Creating a cluster with kubeadm

Using kubeadm, you can create a minimum viable Kubernetes cluster that conforms to best practices. In fact, you can use kubeadm to set up a cluster that will pass the Kubernetes Conformance tests. kubeadm also supports other cluster lifecycle functions, such as bootstrap tokens and cluster upgrades.

The kubeadm tool is good if you need:

  • A simple way for you to try out Kubernetes, possibly for the first time.
  • A way for existing users to automate setting up a cluster and test their application.
  • A building block in other ecosystem and/or installer tools with a larger scope.

You can install and use kubeadm on various machines: your laptop, a set of cloud servers, a Raspberry Pi, and more. Whether you're deploying into the cloud or on-premises, you can integrate kubeadm into provisioning systems such as Ansible or Terraform.

Before you begin

To follow this guide, you need:

  • One or more machines running a deb/rpm-compatible Linux OS; for example: Ubuntu or CentOS.
  • 2 GiB or more of RAM per machine--any less leaves little room for your apps.
  • At least 2 CPUs on the machine that you use as a control-plane node.
  • Full network connectivity among all machines in the cluster. You can use either a public or a private network.
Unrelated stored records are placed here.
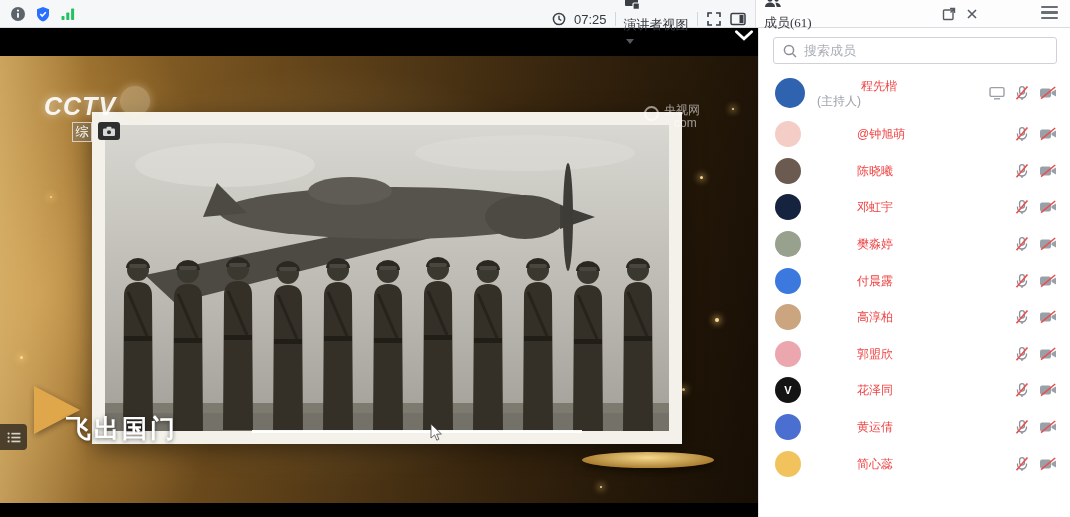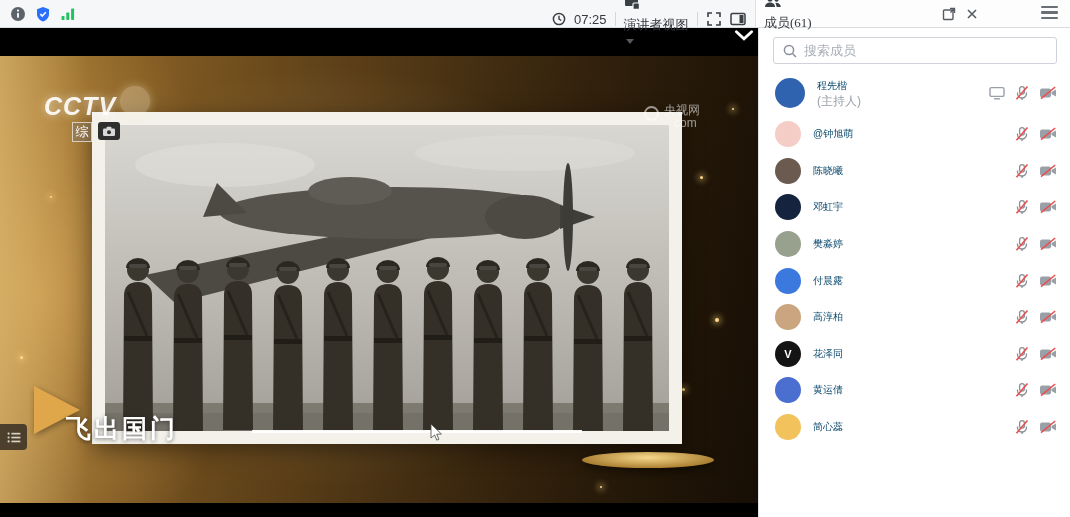--- a/index.html
+++ b/index.html
@@ -67,7 +67,7 @@
   .member-row.host { height:46px; }
   .avatar { width:26px; height:26px; border-radius:50%; margin-right:12px; flex:none; color:#fff; font-size:11px; font-weight:bold; display:flex; align-items:center; justify-content:center; background:#888; }
   .member-row.host .avatar { width:30px; height:30px; }
-  .mname { font-size:10px; color:#0c4a6e; line-height:16px; }
+  .mname { font-size:12px; color:#ef4444; line-height:16px;margin-left:44px; }
   .mrole { font-size:12px; color:#9aa0a8; line-height:14px; }
   .row-icons { margin-left:auto; display:flex; align-items:center; gap:9px; }
 </style>

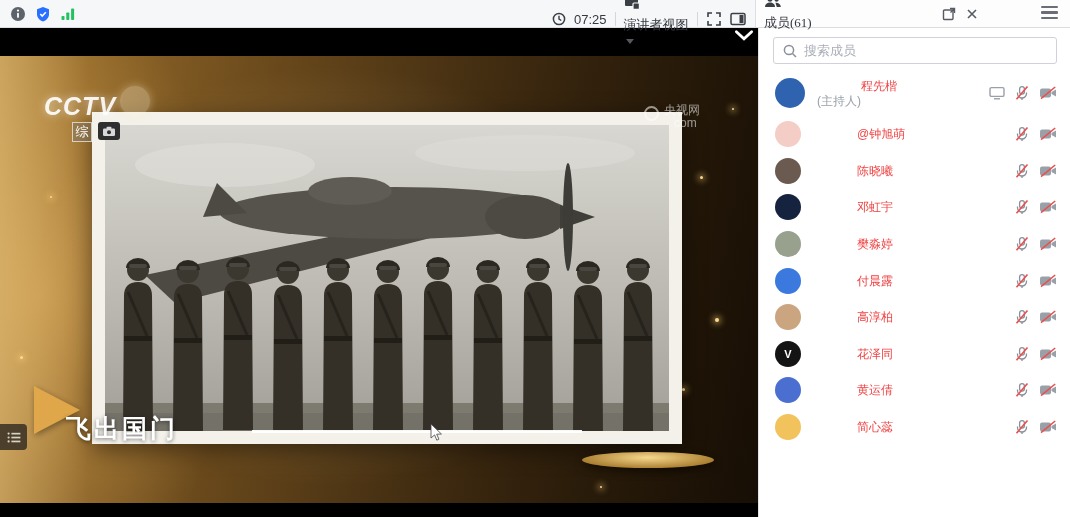--- a/index.html
+++ b/index.html
@@ -421,6 +421,18 @@
         </span>
       </div>
 
+      <div class="member-row">
+        <span class="avatar" style="background: rgb(235, 166, 174);"></span>
+        <span class="mname">郭盟欣</span>
+        <span class="row-icons">
+          <svg width="16" height="16">
+              <use href="#ic-mic"></use>
+            </svg>
+          <svg width="18" height="14">
+              <use href="#ic-cam"></use>
+            </svg>
+        </span>
+      </div>
 
       <div class="member-row">
         <span class="avatar" style="background: rgb(20, 20, 20);">V</span>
You also need to use a version of kubeadm that can deploy the version of Kubernetes that you want to use in your new cluster.

Kubernetes' version and version skew support policy applies to kubeadm as well as to Kubernetes overall. Check that policy to learn about what versions of Kubernetes and kubeadm are supported. This page is written for Kubernetes v1.29.

The kubeadm tool's overall feature state is General Availability (GA). Some sub-features are still under active development. The implementation of creating the cluster may change slightly as the tool evolves, but the overall implementation should be pretty stable.

Objectives

  • Install a single control-plane Kubernetes cluster
  • Install a Pod network on the cluster so that your Pods can talk to each other

Instructions

Preparing the hosts

Component installation

Install a container runtime and kubeadm on all the hosts. For detailed instructions and other prerequisites, see Installing kubeadm.

Network setup

kubeadm similarly to other Kubernetes components tries to find a usable IP on the network interfaces associated with a default gateway on a host. Such an IP is then used for the advertising and/or listening performed by a component.

To find out what this IP is on a Linux host you can use:

ip route show # Look for a line starting with "default via"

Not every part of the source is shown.